A few other risks to consider are:

  • Bad LDL cholesterol
  • Blood triglycerides
  • Inflammatory markers
  • Blood sugar
  • Insulin resistance 

#3 Inflammation: Inflammation is a key driver in many chronic diseases. Some studies suggest that IF will lower the markers of inflammation.

#4 Insulin resistance: Reduce insulin resistance, lower blood sugar, and protect against type 2 diabetes.

#5 Weight loss: As stated above, Intermittent Fasting can help reduce belly fat and lose weight without the need to reduce calories.

Note that intermittent fasting is not always meant for everyone. If you have a history of eating disorders or are underweight, you should not start IF without consulting a doctor first. In these cases, intermittent fasting can be harmful.

What are the side effects of intermittent fasting?

The main side effect of intermittent fasting is the feeling of being hungry. Also, you may feel weak, and your brain might not perform as you’d prefer. This may all be temporary, as it takes your body a bit of time to adapt to the new eating schedule.
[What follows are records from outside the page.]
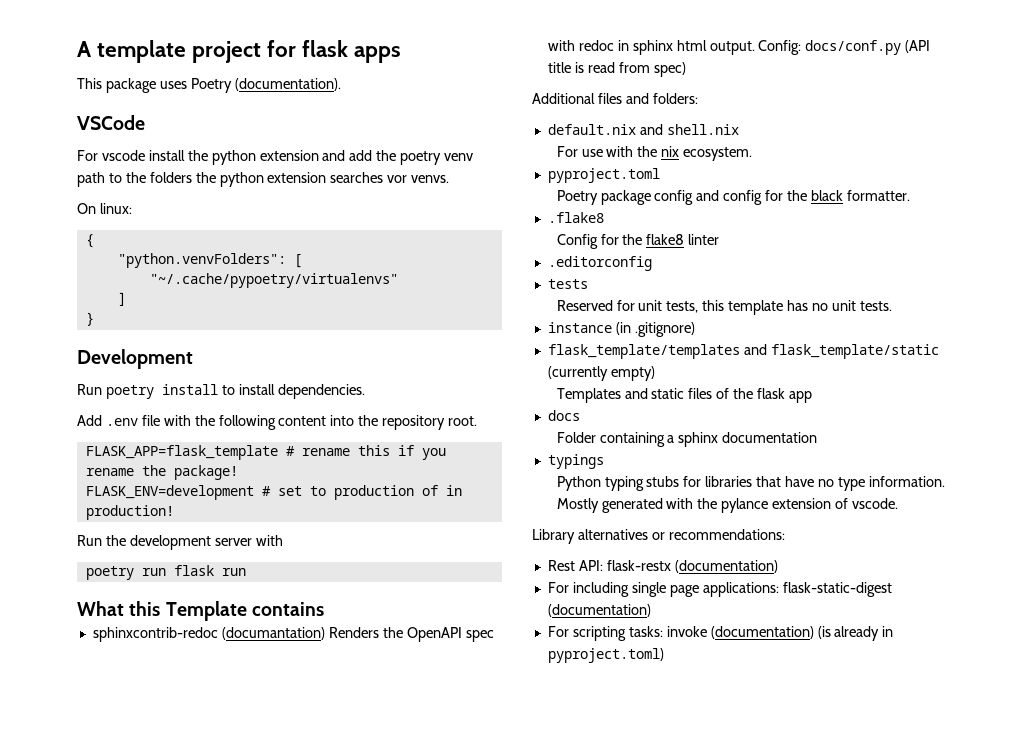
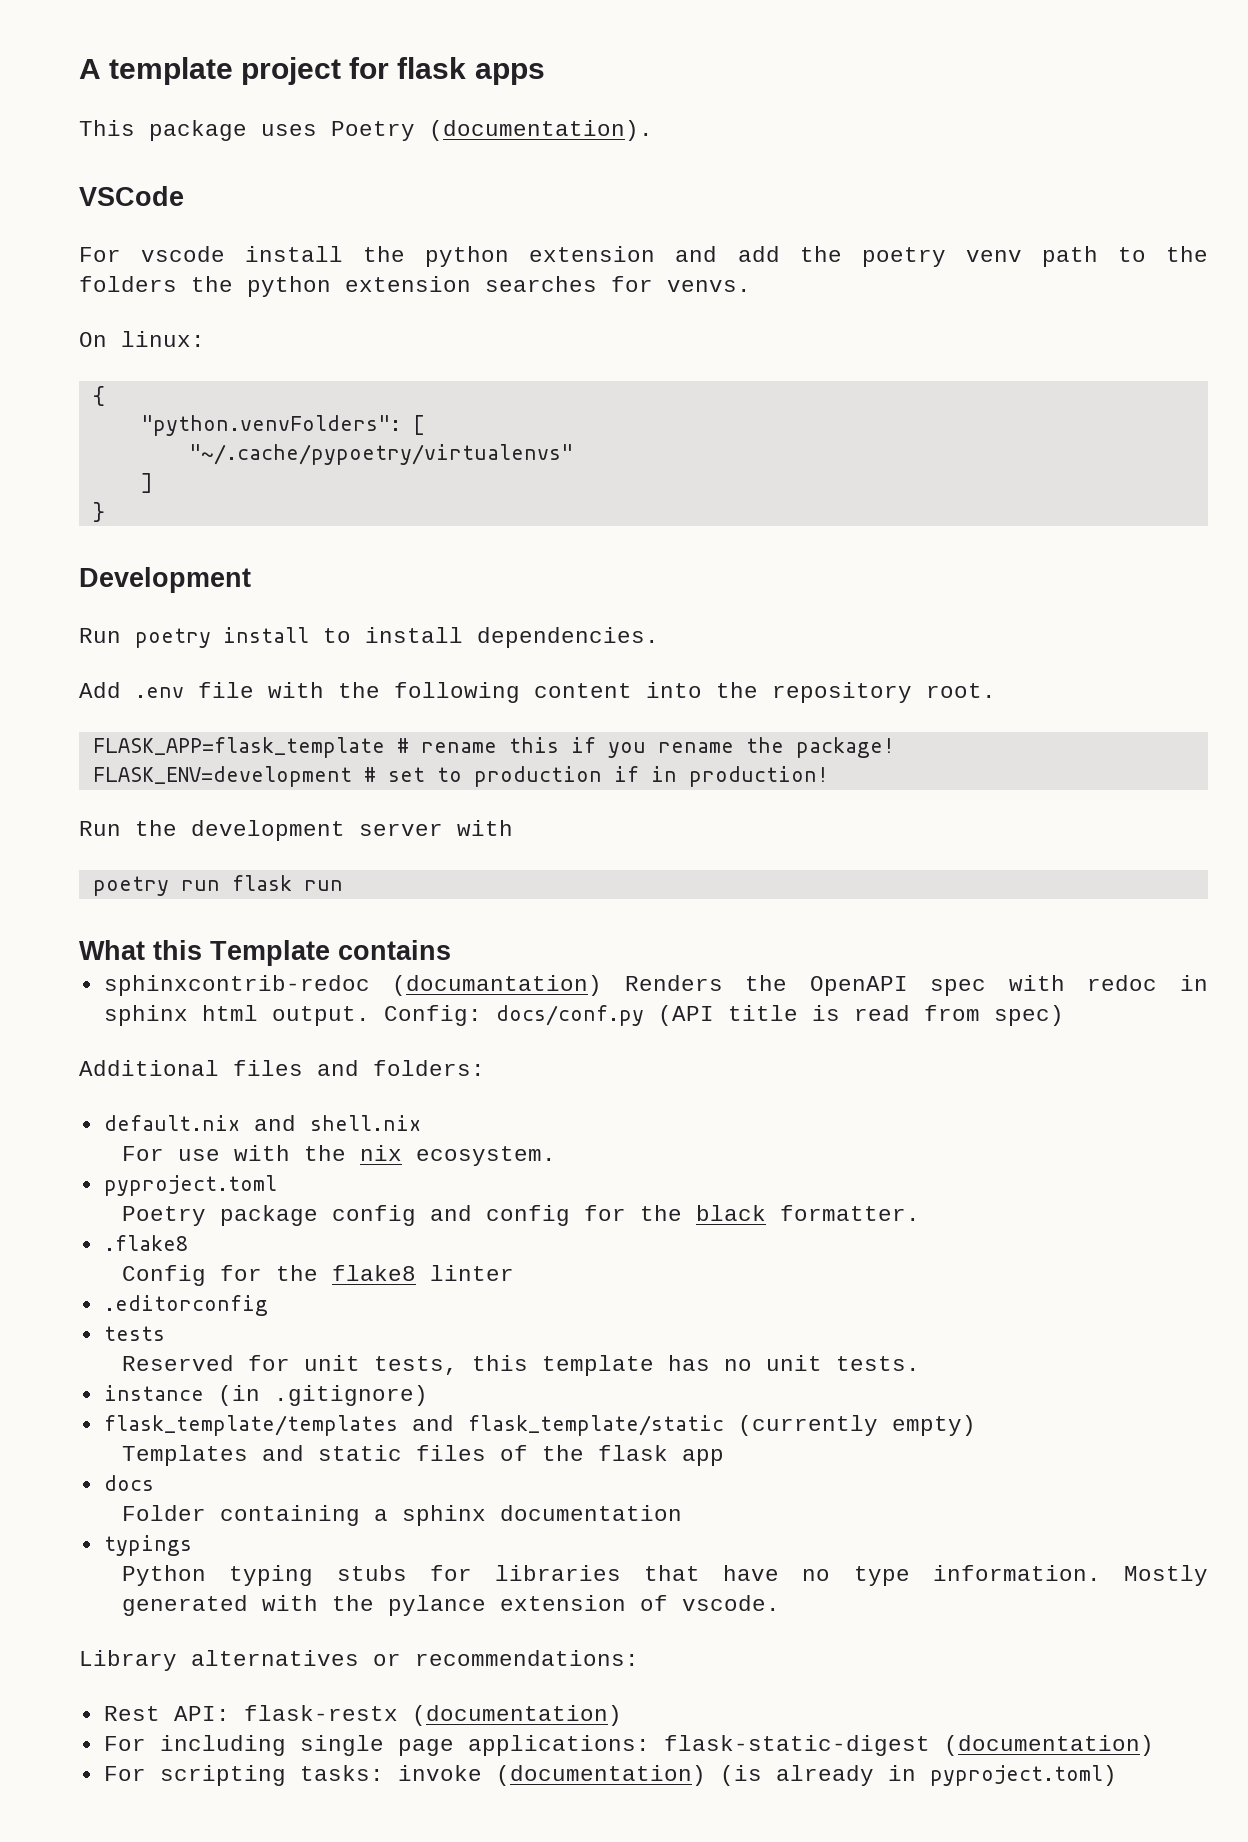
[387,175,408,183] vor -> [611,276,653,292] for
[421,485,438,496] of -> [613,766,639,782] if

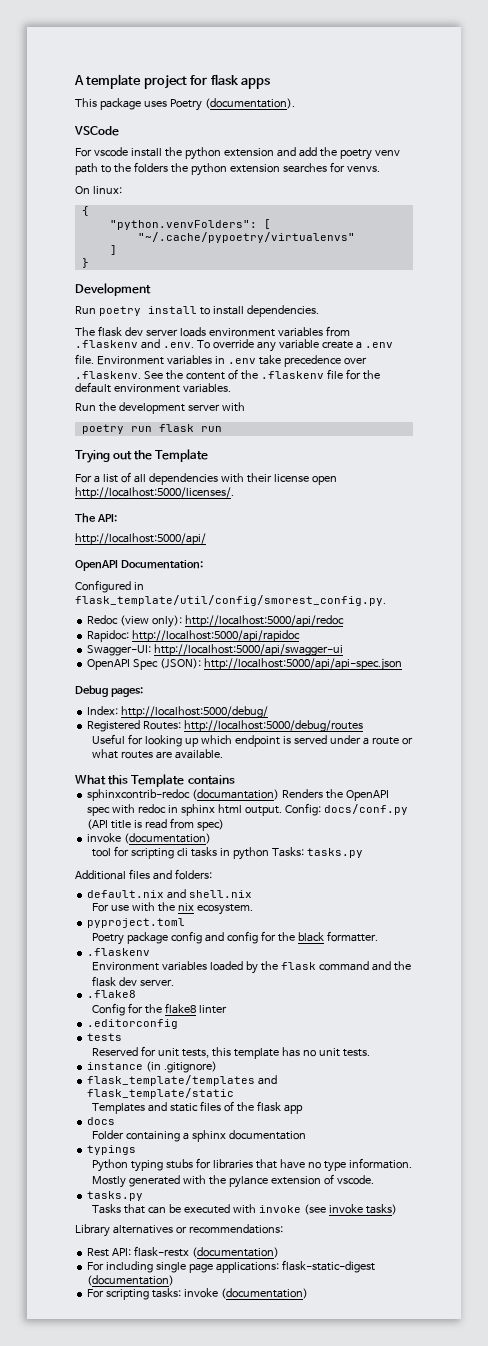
[79,682,996,703] [92,737,895,758] [92,766,829,787] Add .env file with the following content into the repository root. // FLASK_APP=flask_template # rename this if you rename the package! // FLASK_ENV=development # set to production if in production! -> [75,326,350,337] [75,339,393,352] [75,354,367,367] [75,369,380,380] [75,382,231,393] The flask dev server loads environment variables from .flaskenv and .env. To override any variable create a .env file. Environment variables in .env take precedence over .flaskenv. See the content of the .flaskenv file for the default environment variables.
(343, 885) none -> [75,449,209,463] [75,472,337,485] [75,487,234,499] [75,513,117,523] [75,533,206,545] [75,560,203,571] [75,580,144,593] [75,595,386,606] [87,615,345,628] [87,630,301,642] [87,644,344,656] [87,658,403,671] [75,685,143,697] [87,706,269,718] [87,720,364,732] [92,734,414,747] [92,749,224,759] // Trying out the Template // For a list of all dependencies with their license open http://localhost:5000/licenses/. // The API: // http://localhost:5000/api/ // OpenAPI Documentation: // Configured in flask_template/util/config/smorest_config.py. // Redoc (view only): http://localhost:5000/api/redoc // Rapidoc: http://localhost:5000/api/rapidoc // Swagger-UI: http://localhost:5000/api/swagger-ui // OpenAPI Spec (JSON): http://localhost:5000/api/api-spec.json // Debug pages: // Index: http://localhost:5000/debug/ // Registered Routes: http://localhost:5000/debug/routes // Useful for looking up which endpoint is served under a route or what routes are available.
(1064, 1015) none -> [87,833,212,844] [92,846,364,860] // invoke (documentation) // tool for scripting cli tasks in python Tasks: tasks.py
(921, 1213) none -> [87,948,151,956] [92,961,412,974] [92,976,175,987] // .flaskenv // Environment variables loaded by the flask command and the flask dev server.
[737,1415,976,1436] (currently empty) -> (235, 1093) none
(781, 1603) none -> [87,1191,144,1201] [92,1204,398,1215] // tasks.py // Tasks that can be executed with invoke (see invoke tasks)
[719,1765,1117,1786] (is already in pyproject.toml) -> (308, 1293) none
If you have a medical condition, we highly recommend consulting with a doctor before starting this fasting methodology. More in particular if you:

  • Are underweight
  • Have low blood pressure
  • Pregnant or breastfeeding
  • History of amenorrhea
  • Attempting to conceive
  • History of eating disorders
  • Take medications
  • Have issues with the regulation of blood sugar

With that being said, intermittent fasting can be safe. If you are overall healthy and well-nourished, intermittent fasting should not be dangerous for you to choose.

Live a Healthy, yet Simple Lifestyle

We understand that eating healthy can be simple but yet a challenge. A majority of people may start a diet as quickly as they end it. This may happen because of all the work that goes into preparing, cooking, and cleaning up. And of course, nobody likes doing dishes!

With intermittent fasting, you don’t need to prepare meals, spend hours cooking, or clean up afterward. For this reason, intermittent fasting is well-known as a life-hack and quite popular. People love the health benefits such as weight loss and a boost in brain function. All in all, it’s helps keep things simple while amping up your overall health and well-being.